A good wine at RMB100 per bottle would be impossible and even RMB200 would be difficult. One consideration would be to plant some grape varieties with higher yields to lower the costs.

6 You have tasted a lot of wines from around China over the past decade. What are some of your favorite producers?

China is such a big and wide country, with at least ten major wine regions, and the one I am most familiar with is Ningxia.

That includes operations like Helan Qing Xue, Silver Heights, Legacy Peaks, Vegani, Xiagu Lanxuan and Li’s, notably for its Syrah.

In Huailai County, in Hebei Province, there is Domaine-Franco Chinois, which is also known as Zhongfa, and Amethyst. There is Tiansai and Puchang in Xinjiang. And in Yunnan we have Aoyun and Shangri-la.

Some are famous for Marselan, some are good for Cabernet Sauvignon, Puchang has very good white wines, using Rkatsiteli, a native variety from Georgia.

7 Your orange wine was a surprise at the inaugural Shangri-la wine festival in November. What inspired you to make it?

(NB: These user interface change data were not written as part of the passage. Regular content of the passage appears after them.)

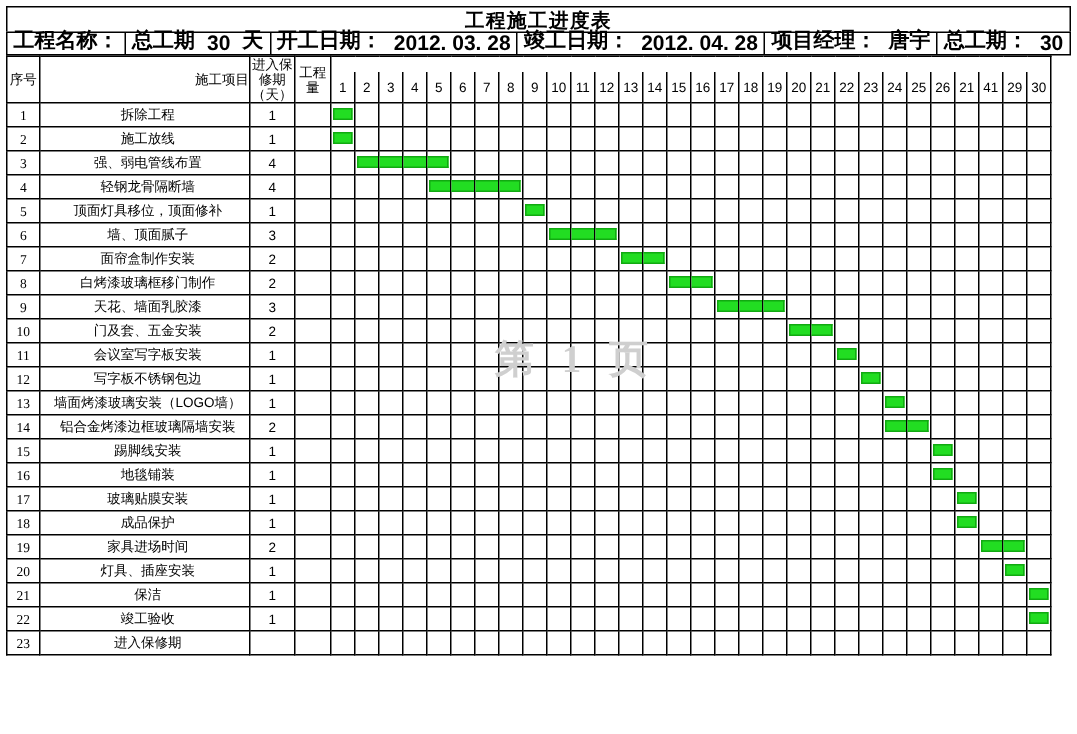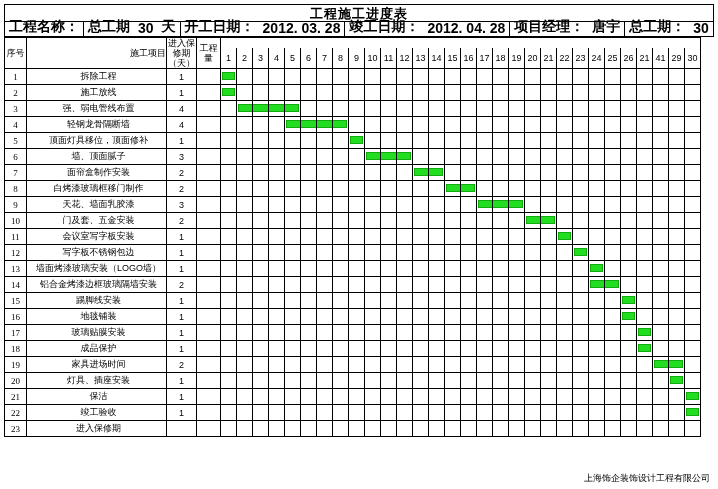--- a/index.html
+++ b/index.html
@@ -1052,14 +1052,14 @@
           <td class="c-day bar-cell"></td>
           <td class="c-day bar-cell"></td>
           <td class="c-day bar-cell"></td>
           <td class="c-day bar-cell"></td>
           <td class="c-day bar-cell"></td>
           <td class="c-day bar-cell"></td>
         </tr>
       </tbody>
   </table>
 
-  <div class="footer">上海饰企装饰设计工程有限公司</div>
+  <div class="watermark">第 1 页</div>
 </div>
 
 </body></html>

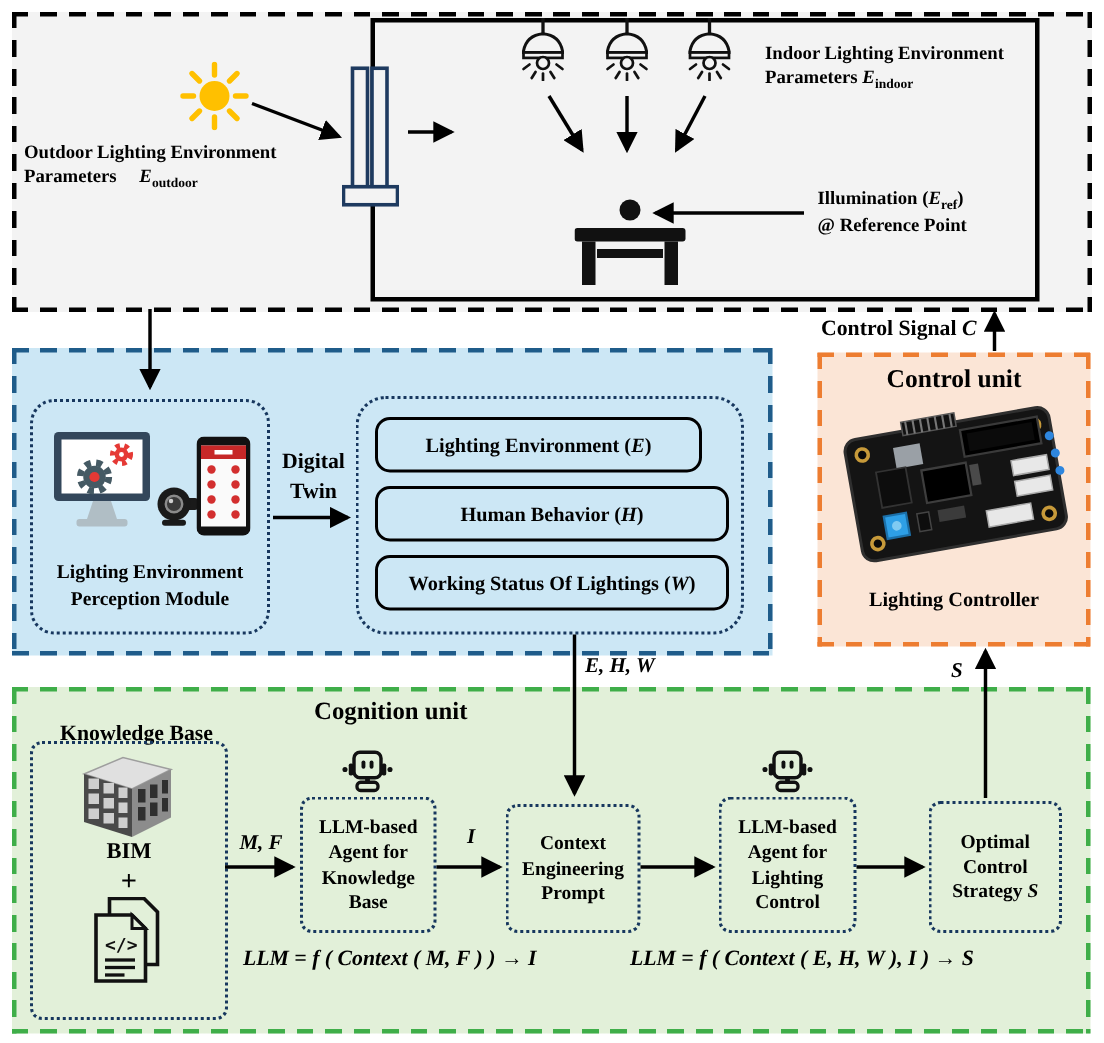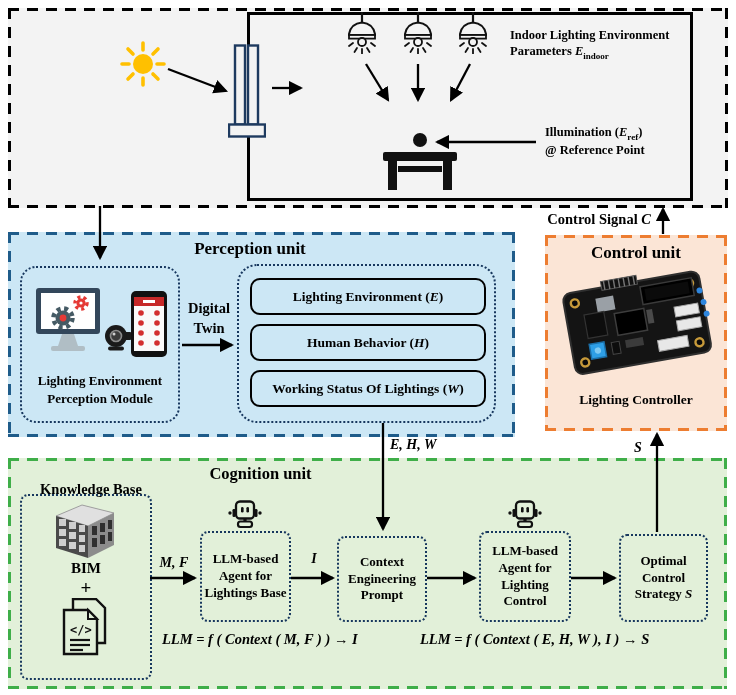--- a/index.html
+++ b/index.html
@@ -52,20 +52,25 @@
   </svg>
 
   <svg class="abs" style="left:228px;top:44px;" width="38" height="96">
     <g fill="#f3f3f3" stroke="#1e3a5f" stroke-width="2.4">
       <rect x="7" y="1.5" width="10" height="79"></rect>
       <rect x="20" y="1.5" width="10" height="79"></rect>
       <rect x="1" y="80.5" width="36" height="12"></rect>
     </g>
   </svg>
 
+  <div class="abs small" style="left:16px;top:94px;width:170px;">
+    <span>Outdoor Lighting Environment</span><br>
+    <span>Parameters</span>
+    <span class="sym" style="margin-left:12px;">E</span><sub>outdoor</sub>
+  </div>
 
   <svg class="abs" style="left:345px;top:12px;" width="34" height="42">
     <line x1="17" y1="0" x2="17" y2="10" stroke="#111" stroke-width="2.2"></line>
     <path d="M4,22 Q6,11.5 17,10.5 Q28,11.5 30,22 L30,23 L4,23 Z" fill="#f3f3f3" stroke="#111" stroke-width="2"></path>
     <rect x="4" y="23" width="26" height="3.6" fill="#f3f3f3" stroke="#111" stroke-width="1.8"></rect>
     <circle cx="17" cy="30" r="4" fill="#f3f3f3" stroke="#111" stroke-width="1.8"></circle>
     <g stroke="#111" stroke-width="1.8" stroke-linecap="round">
       <line x1="8" y1="31" x2="4" y2="34"></line>
         <line x1="12" y1="36" x2="9.5" y2="40"></line>
       <line x1="17" y1="37" x2="17" y2="41.5"></line>
@@ -113,21 +118,20 @@
     <rect x="60" y="30" width="9" height="29" fill="#111"></rect>
     <rect x="15" y="35" width="44" height="6" fill="#111"></rect>
   </svg>
 
   <div class="abs small" style="left:545px;top:125px;width:150px;">
     <span>Illumination (</span><span class="sym">E</span><sub>ref</sub><span>)</span><br>
     <span>@ Reference Point</span>
   </div>
 
   <div class="unit" style="--bc:#1f5c8a;--fill:#cce7f5;left:8px;top:232px;width:507px;height:205px;"></div>
-  <div class="abs title" style="left:130px;top:239px;width:240px;">Perception unit</div>
 
   <div class="abs dotted" style="left:20px;top:266px;width:160px;height:157px;border-radius:16px;"></div>
 
   <svg class="abs" style="left:36px;top:288px;" width="66" height="68">
     <rect x="0" y="0" width="64" height="46" rx="3" fill="#33475b"></rect>
     <rect x="5" y="5" width="54" height="36" fill="#ffffff"></rect>
     <circle cx="27" cy="30" r="9.5" fill="none" stroke="#455a64" stroke-width="4.5" stroke-dasharray="4 3.6"></circle>
     <circle cx="27" cy="30" r="7.5" fill="#455a64"></circle>
     <circle cx="27" cy="30" r="3.4" fill="#e53935"></circle>
     <circle cx="45" cy="15" r="6" fill="none" stroke="#e53935" stroke-width="3.4" stroke-dasharray="3 3"></circle>
@@ -167,21 +171,21 @@
     <span>Perception Module</span>
   </div>
 
   <div class="abs" style="left:181px;top:299px;width:56px;text-align:center;font-size:14.5px;line-height:1.35;">
     <span>Digital</span><br>
     <span>Twin</span>
   </div>
 
   <div class="abs dotted" style="left:237px;top:264px;width:259px;height:159px;border-radius:20px;"></div>
 
-  <div class="abs rowbox" style="left:250px;top:278px;width:236px;height:37px;">
+  <div class="abs rowbox" style="left:250px;top:278px;width:218px;height:37px;">
     <span>Lighting Environment (</span>
       <span class="sym">E</span>
       <span>)</span>
   </div>
   <div class="abs rowbox" style="left:250px;top:324px;width:236px;height:37px;">
     <span>Human Behavior (</span>
       <span class="sym">H</span>
       <span>)</span>
   </div>
   <div class="abs rowbox" style="left:250px;top:370px;width:236px;height:37px;">
@@ -302,21 +306,21 @@
       <circle cx="32" cy="13" r="1.7" fill="#111"></circle>
     <rect x="4.5" y="9" width="3" height="8" rx="1.2" fill="#111"></rect>
     <rect x="26.5" y="9" width="3" height="8" rx="1.2" fill="#111"></rect>
     <rect x="8" y="1.5" width="18" height="17" rx="4" fill="none" stroke="#111" stroke-width="2.3"></rect>
     <rect x="13" y="7" width="2.6" height="5.5" rx="1.3" fill="#111"></rect>
     <rect x="18.4" y="7" width="2.6" height="5.5" rx="1.3" fill="#111"></rect>
     <rect x="15.4" y="18.5" width="3.2" height="3" fill="#111"></rect>
     <rect x="10" y="21.5" width="14" height="5.5" rx="2.4" fill="none" stroke="#111" stroke-width="2.2"></rect>
   </svg>
 
-  <div class="abs dotted boxtext" style="left:200px;top:531px;width:91px;height:91px;border-radius:8px;padding:2px;">LLM-based Agent for Lightings Base</div>
+  <div class="abs dotted boxtext" style="left:200px;top:531px;width:91px;height:91px;border-radius:8px;padding:2px;">LLM-based Agent for Knowledge Base</div>
   <div class="abs dotted boxtext" style="left:337px;top:536px;width:90px;height:86px;border-radius:8px;padding:2px;font-family:Liberation Serif, serif;">Context Engineering Prompt</div>
   <div class="abs dotted boxtext" style="left:479px;top:531px;width:92px;height:91px;border-radius:8px;padding:2px;">LLM-based Agent for Lighting Control</div>
   <div class="abs dotted boxtext" style="left:619px;top:534px;width:89px;height:88px;border-radius:8px;padding:2px;align-items:center;">
     <span><span>Optimal Control Strategy </span><span class="sym">S</span></span>
   </div>
 
   <div class="abs formula" style="left:420px;top:631px;">LLM = f ( Context ( E, H, W ),  I ) → S</div>
   <div class="abs formula" style="left:162px;top:631px;">LLM = f ( Context ( M, F ) ) → I</div>
 
   <svg class="abs" style="left:0;top:0;pointer-events:none;z-index:20;" width="736" height="695">

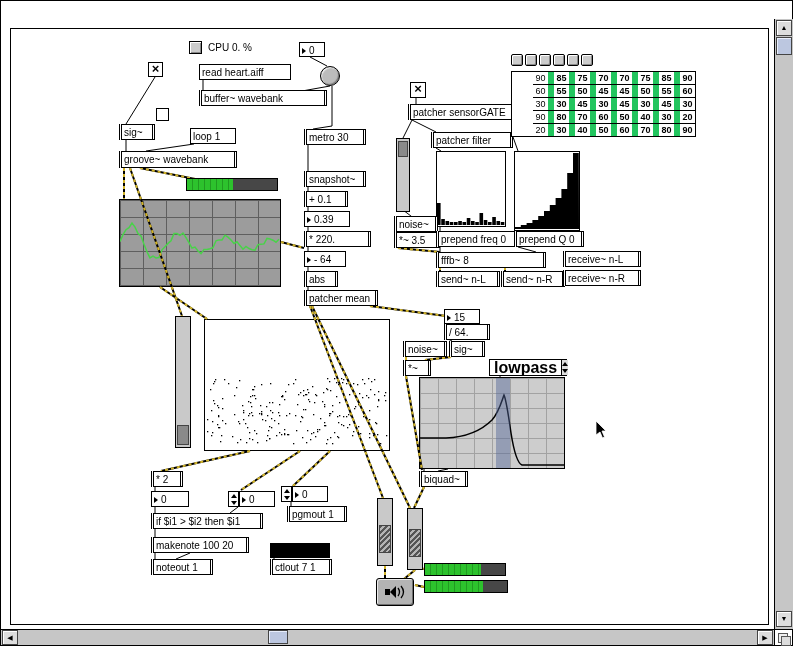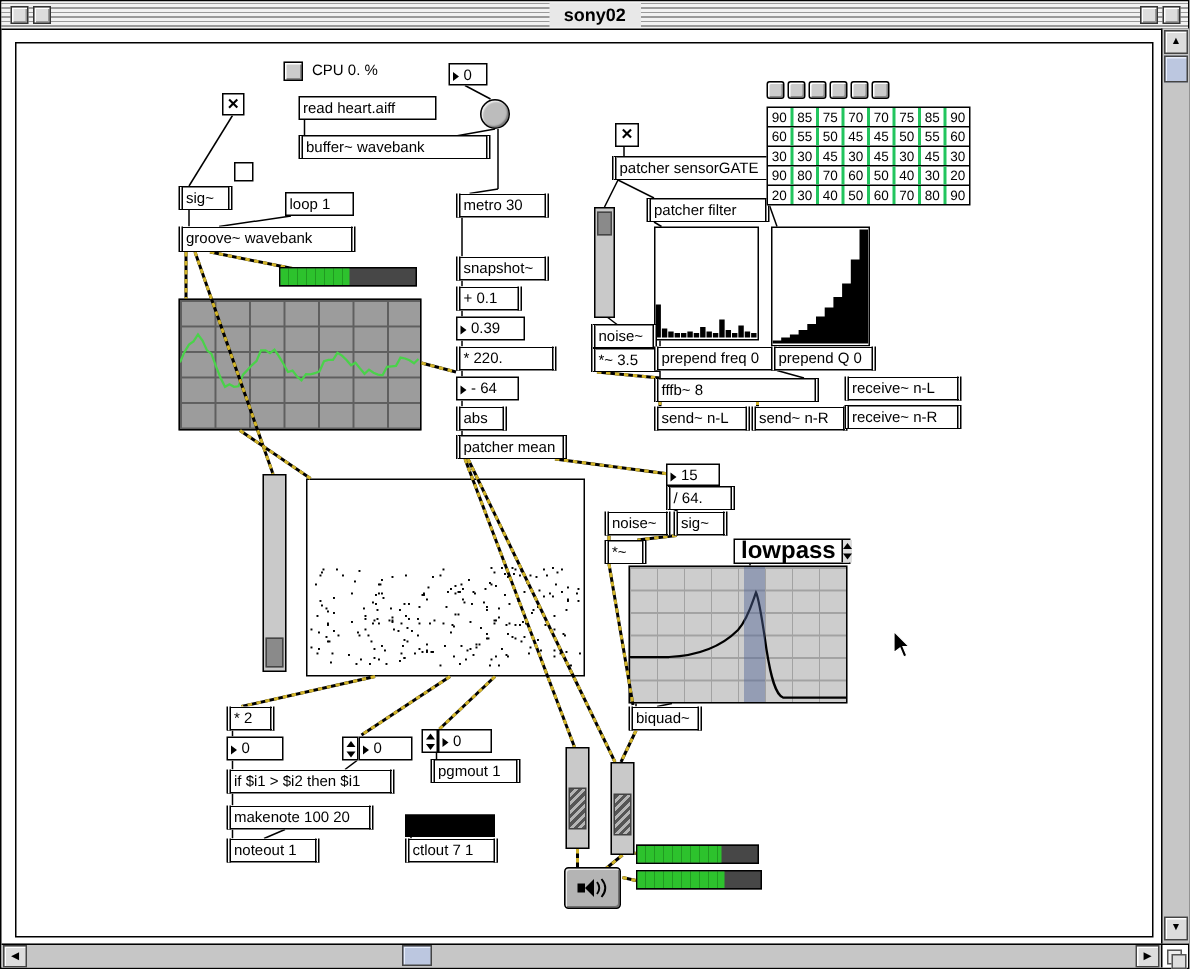--- a/index.html
+++ b/index.html
@@ -47,24 +47,24 @@
   
   .slider{position:absolute;box-sizing:border-box;border:1px solid #000;background:#c9c9c9;z-index:10;}
   .thumb{position:absolute;left:1px;right:1px;background:#8a8a8a;border:1px solid #444;}
   .thumb.hatch{background:repeating-linear-gradient(135deg,#555 0 2px,#b5b5b5 2px 4px);}
   
   .hbar{position:absolute;box-sizing:border-box;border:1px solid #000;background:#474747;z-index:10;}
   .hbar .fill{position:absolute;left:0;top:0;bottom:0;
               background:repeating-linear-gradient(90deg,#2dc22d 0 5px,#219a21 5px 6px);}
   
   .grid{position:absolute;border:1px solid #000;background:#fff;z-index:10;}
-  .grid-row{display:flex;}
+  .grid-row{display:flex;margin-left:21px;}
   .grid-row + .grid-row{border-top:1px solid #000;}
   .grid-cell{width:15px;height:12px;font-size:9px;line-height:12px;text-align:center;}
-  .grid-cell + .grid-cell{border-left:2px solid #22c55e;}
+  .grid-cell + .grid-cell{border-left:6px solid #22c55e;font-weight:bold;}
   .preset{position:absolute;width:12px;height:12px;box-sizing:border-box;border:1px solid #000;background:#ccc;
           box-shadow:inset 1px 1px 0 #fff,inset -1px -1px 0 #888;border-radius:2px;z-index:10;}
   
   .incdec{position:absolute;box-sizing:border-box;border:1px solid #000;background:#fff;z-index:10;
           display:flex;flex-direction:column;align-items:center;justify-content:space-around;}
   .arr-up{width:0;height:0;border-left:3px solid transparent;border-right:3px solid transparent;border-bottom:4px solid #000;}
   .arr-dn{width:0;height:0;border-left:3px solid transparent;border-right:3px solid transparent;border-top:4px solid #000;}
   
   .popup{position:absolute;box-sizing:border-box;border:1px solid #000;background:#fff;z-index:10;display:flex;
          height:17px;font-size:16px;font-weight:bold;line-height:14px;}
@@ -613,27 +613,20 @@
       <path d="M18 4 q5 6 0 12" stroke="#000" fill="none" stroke-width="1.3"></path>
     </svg>
   </div>
   <div class="hbar" style="left:424px;top:563px;width:82px;height:13px">
     <div class="fill" style="width:56px"></div>
   </div>
   <div class="hbar" style="left:424px;top:580px;width:84px;height:13px">
     <div class="fill" style="width:58px"></div>
   </div>
 
-  <div class="titlebar">
-    <div class="tb-box" style="left:6px"></div>
-    <div class="tb-box" style="left:21px"></div>
-    <div class="tb-title">sony02</div>
-    <div class="tb-box" style="left:759px"></div>
-    <div class="tb-box" style="left:774px"></div>
-  </div>
 
   <div class="sb-track" style="left:774px;top:19px;width:19px;height:610px;border-left:1px solid #000"></div>
   <div class="sb-btn" style="left:776px;top:20px">▲</div>
   <div class="sb-thumb" style="left:776px;top:37px;width:16px;height:18px"></div>
   <div class="sb-btn" style="left:776px;top:611px">▼</div>
 
   <div class="sb-track" style="left:1px;top:629px;width:773px;height:16px;border-top:1px solid #000"></div>
   <div class="sb-btn" style="left:2px;top:630px;height:15px">◀</div>
   <div class="sb-thumb" style="left:268px;top:630px;width:20px;height:14px"></div>
   <div class="sb-btn" style="left:757px;top:630px;height:15px">▶</div>

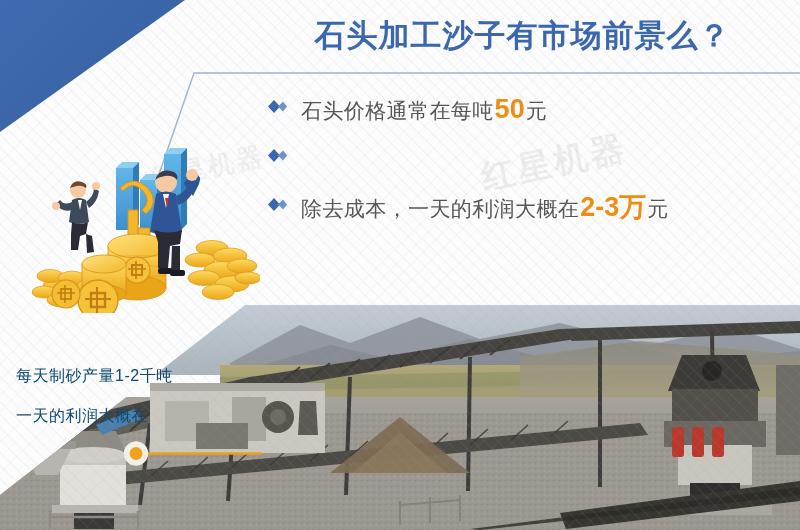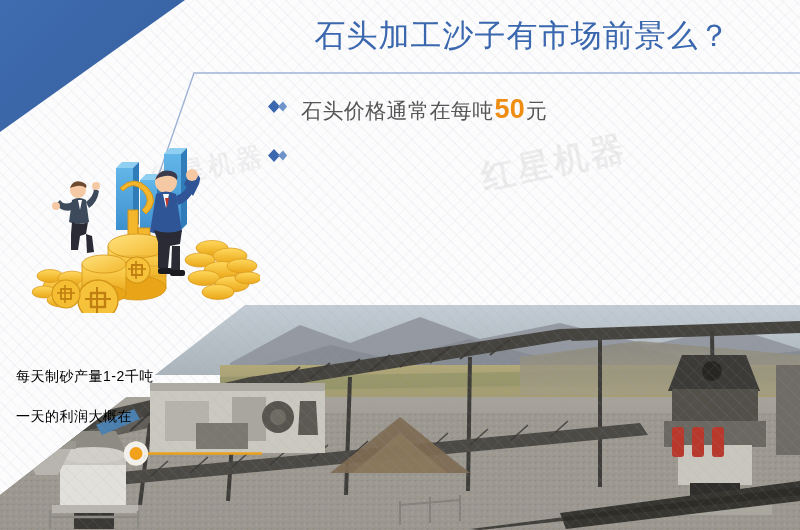--- a/index.html
+++ b/index.html
@@ -44,21 +44,21 @@
     z-index:5; pointer-events:none;
   }
 
   
   .title {
     position:absolute;
     left:255px; top:14px;
     width:535px;
     text-align:center;
     font-size:31px;
-    font-weight:normal;
+    font-weight:bold;
     letter-spacing:1px;
     color:#3a67ad;
     line-height:44px;
     z-index:8;
     white-space:nowrap;
   }
 
   
   .bullets {
     position:absolute;
@@ -110,22 +110,22 @@
     clip-path:polygon(245px 0, 800px 0, 800px 225px, 0 225px, 0 190px);
     overflow:hidden;
   }
   .photo svg { display:block; width:800px; height:225px; }
 
   
   .caption {
     position:absolute;
     left:16px; top:356px;
     width:250px;
-    font-size:14px;
-    color:#000000;
+    font-size:16px;
+    color:#0c4a6e;
     line-height:40px;
     letter-spacing:.5px;
     z-index:9;
     white-space:nowrap;
   }
 
   
   .pointer {
     position:absolute;
     left:122px; top:440px;
@@ -440,20 +440,29 @@
 
     <div class="bullet-row">
       <span class="diamond">
         <svg viewBox="0 0 19 19">
             <polygon points="0,9.5 6,3 12,9.5 6,16" fill="#3a67ad"></polygon>
             <polygon points="10,9.5 15,4.5 19,9.5 15,14.5" fill="#6d93c9"></polygon>
           </svg>
       </span>
     </div>
 
+    <div class="bullet-row">
+      <span class="diamond">
+        <svg viewBox="0 0 19 19">
+            <polygon points="0,9.5 6,3 12,9.5 6,16" fill="#3a67ad"></polygon>
+            <polygon points="10,9.5 15,4.5 19,9.5 15,14.5" fill="#6d93c9"></polygon>
+          </svg>
+      </span>
+      <span class="bullet-text"><span>除去成本，一天的利润大概在</span><span class="hl">2-3万</span><span>元</span></span>
+    </div>
 
   </div>
 
   <div class="caption">
     <div>每天制砂产量1-2千吨</div>
     <div>一天的利润大概在</div>
   </div>
 
   <div class="pointer">
     <svg viewBox="0 0 140 28">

I made my first orange wine in Ningxia In 2020, using Chardonnay grapes grown in a very sandy vineyard.

After moving to Shangri-la, I noticed more slate in the soil and a bigger diurnal variation than in Ningxia. With good acidity a key factor, and a desire for more complexity, I made a skin contact wine in 2021. That included seven months of skin contact and then barrique aging for 17 months.

8 This year will be your tenth vintage in China. What are you plans for the upcoming season?

First, I want to take my viticulture up another step, with more stabilization and water conservancy. I also want to make wine in the southern hemisphere, in early 2025. And finally, I want to try some new wine making methods.